Before that, the FOMC will hold its last meeting of the year on December 10, 2025, where the market sees a slight possibility of a rate cut, but the chance of maintaining the current rate is also significant.

Interest Rate Path in 2026

According to current pricing, the federal funds rate is expected to drop to around 3% by December 2026, below the current range of 3.75%--4%.

However, the interest rate outlook remains highly uncertain: in more extreme market estimates, rates could drop as low as 2% or remain at the 4% level.

If the FOMC ultimately initiates rate cuts, the market believes that the main cuts may be concentrated in the first half of 2026. In contrast, Federal Reserve officials themselves are more cautious in their predictions for the 2026 interest rate level, with most forecasts still expecting rates to remain above 3%. However, these predictions were made in September and will be updated again in December.

2026 FOMC Meeting Schedule

While the Federal Reserve can adjust rates at any time in an economic emergency, normal years typically follow a set schedule of eight meetings.

The interest rate meetings in 2026 will be held on the following dates: January 28, March 18, April 28, June 17, July 29, September 16, October 28, and December 9.

Starting in March, the FOMC will update its Summary of Economic Projections (SEP) at alternate meetings.

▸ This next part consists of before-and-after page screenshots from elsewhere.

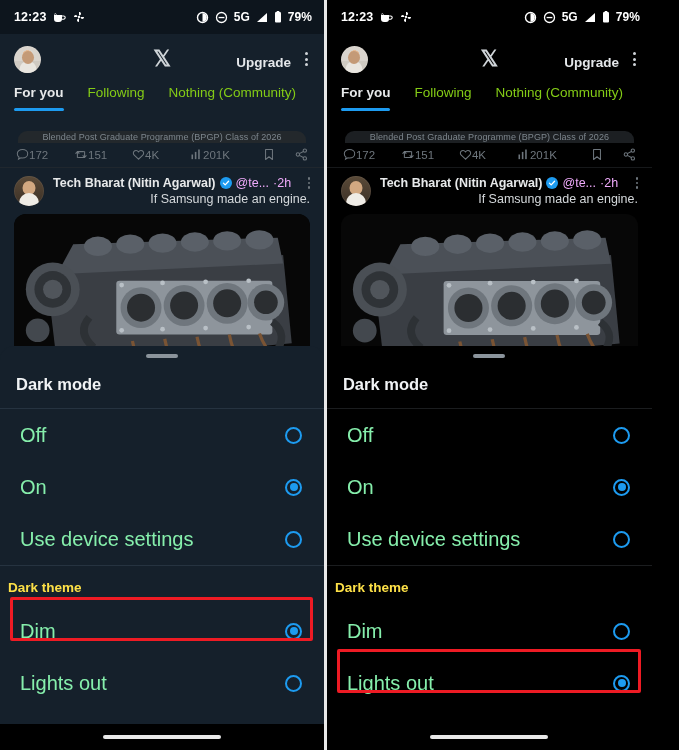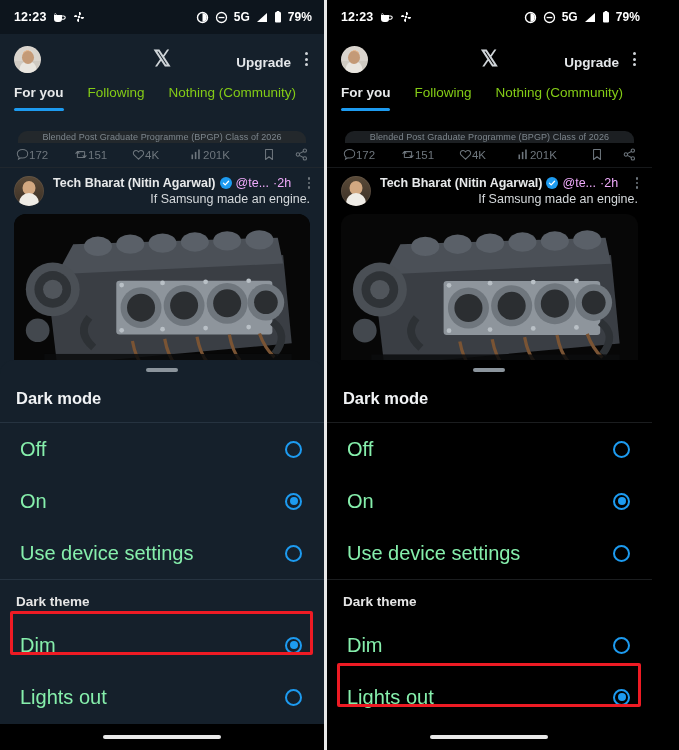--- a/index.html
+++ b/index.html
@@ -118,7 +118,7 @@
 
   
   .sheet{
-    position:absolute;left:0;right:0;bottom:2px;height:388px;
+    position:absolute;left:0;right:0;bottom:16px;height:388px;
     border-radius:14px 14px 0 0;overflow:hidden;
   }
   .panel.left .sheet{background:#15202b;}

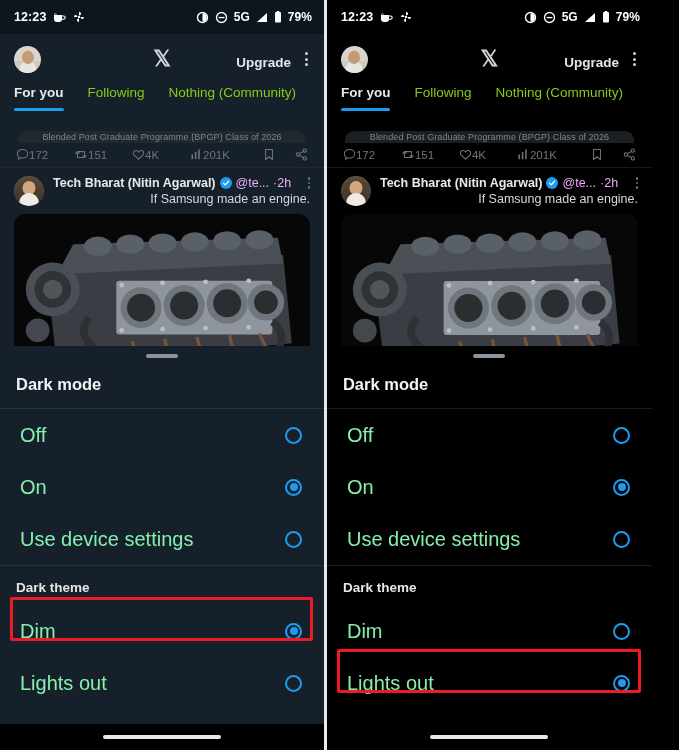--- a/index.html
+++ b/index.html
@@ -140,7 +140,7 @@
     border:2px solid #1d9bf0;display:flex;align-items:center;justify-content:center;flex:0 0 auto;}
   .radio.on::after{content:"";width:8px;height:8px;border-radius:50%;background:#1d9bf0;display:block;}
 
-  .section-head{font-size:13.5px;font-weight:700;color:#e5e5e5;padding:14px 16px 10px 16px;}
+  .section-head{font-size:13.5px;font-weight:700;color:#fde047;padding:14px 16px 10px 8px;}
 
   .highlight{
     position:absolute;border:3px solid #ee1b24;border-radius:2px;box-sizing:border-box;

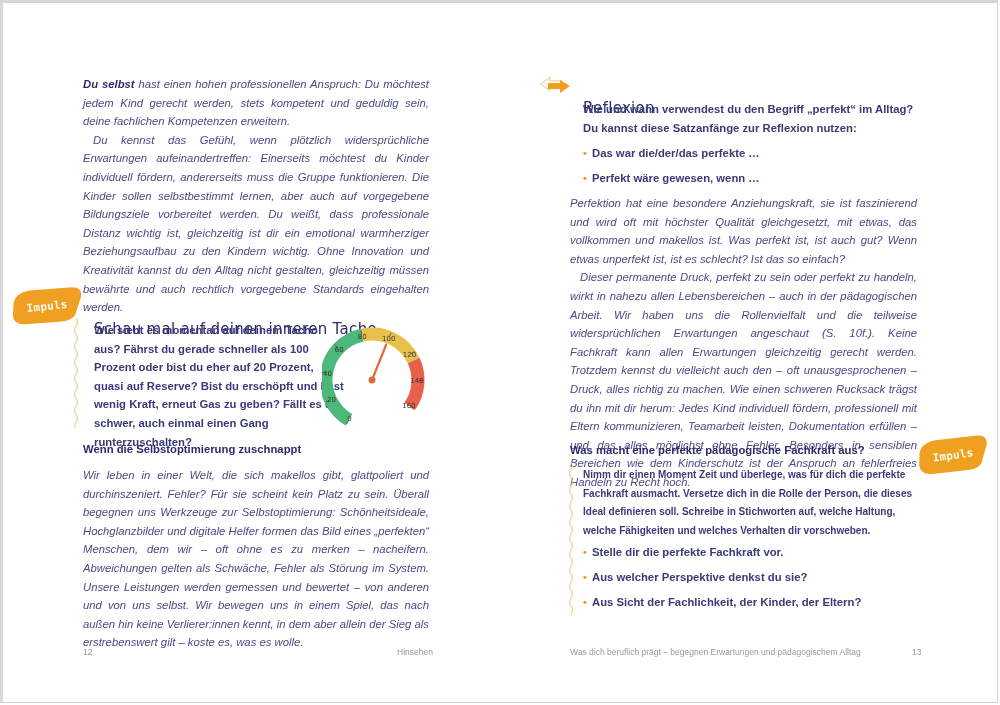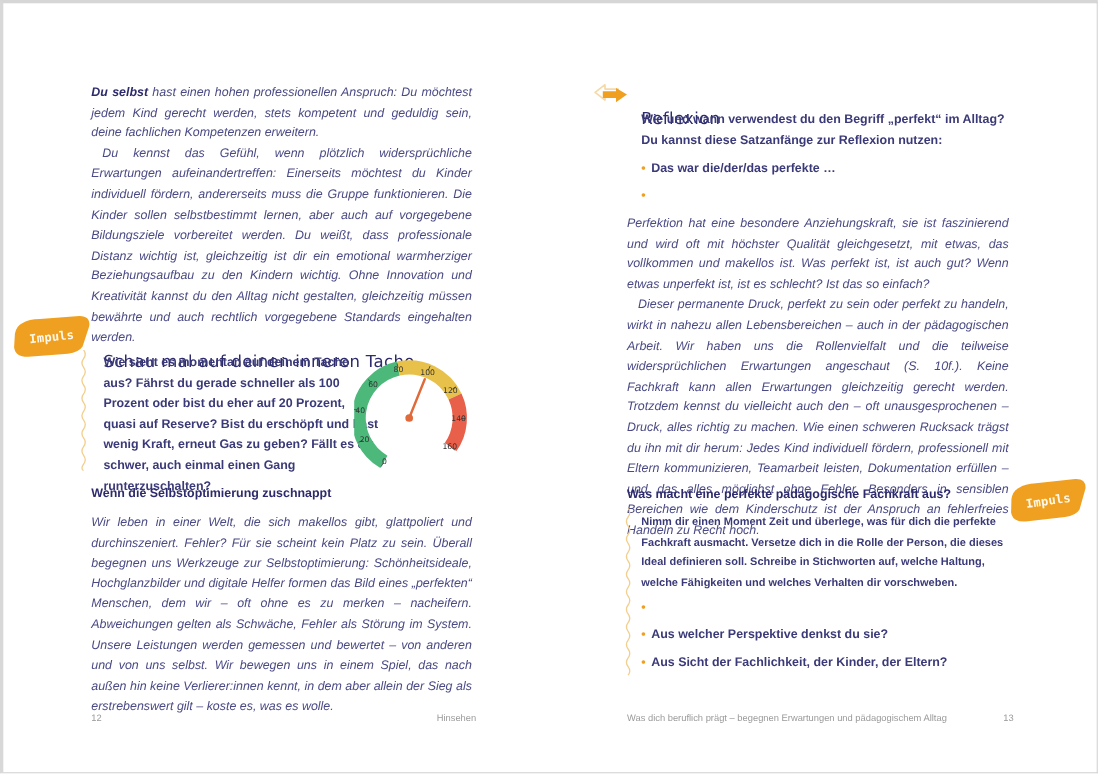--- a/index.html
+++ b/index.html
@@ -161,6 +161,7 @@
     </li>
   <li>
       <span class="bullet-dot">•</span>
+      <span>Perfekt wäre gewesen, wenn …</span>
     </li>
 </ul>
 

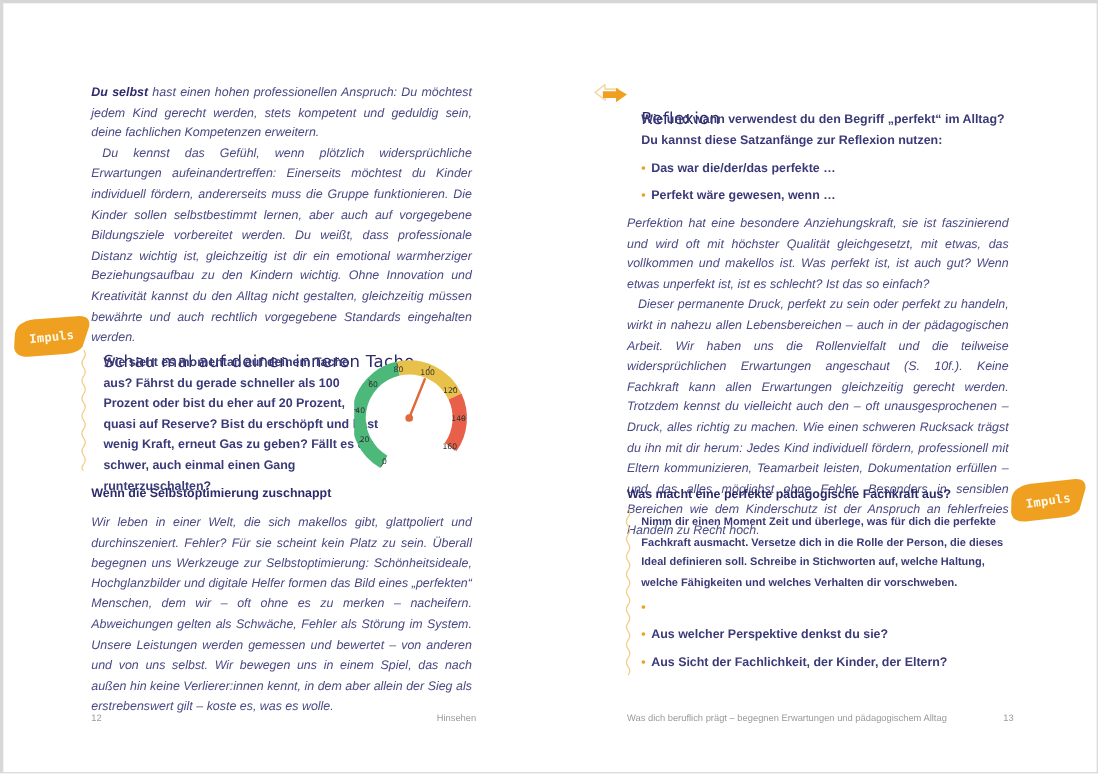--- a/index.html
+++ b/index.html
@@ -187,6 +187,7 @@
 <ul class="bullet-list rp-bullets2">
   <li>
       <span class="bullet-dot">•</span>
+      <span>Stelle dir die perfekte Fachkraft vor.</span>
     </li>
   <li>
       <span class="bullet-dot">•</span>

New Chair May Push for Lower Rates

President Trump is expected to nominate a new Federal Reserve Chair in 2026 who is more supportive of a "rate-cutting orientation." The prediction market (such as Kalshi) currently sees Kevin Hassett as the most likely candidate.

This means that interest rate policy in 2026 may receive additional momentum. For example, Stephen Miran, appointed by Trump in 2025, has repeatedly leaned towards a more aggressive rate-cutting stance in votes.

However, aside from the chair selection, the overall voting structure of the FOMC will continue its existing pattern, meaning that monetary policy will not undergo a drastic shift due to a new chair.

Economic Data Remains a Core Variable

Ultimately, the Federal Reserve's decisions will still be driven by economic data.

Currently: inflation is slightly above the 2% target, but there are no signs of it spiraling out of control; the unemployment rate has risen, but not to an alarming level.

In this environment, the FOMC is likely to gradually lower rates. If the unemployment rate significantly worsens, the pace of rate cuts may need to be increased; conversely, if inflation unexpectedly rebounds, the Federal Reserve may slow its adjustment pace. However, the latter scenario currently has a low probability of occurring.

The most closely watched indicator right now is employment data. Some officials believe the labor market is slowing, which could drag down the overall economy, suggesting that rates should be lowered in advance; others believe that the employment softening does not pose a real risk.

Employment data will continue to reveal which side's judgment is closer to reality in 2026.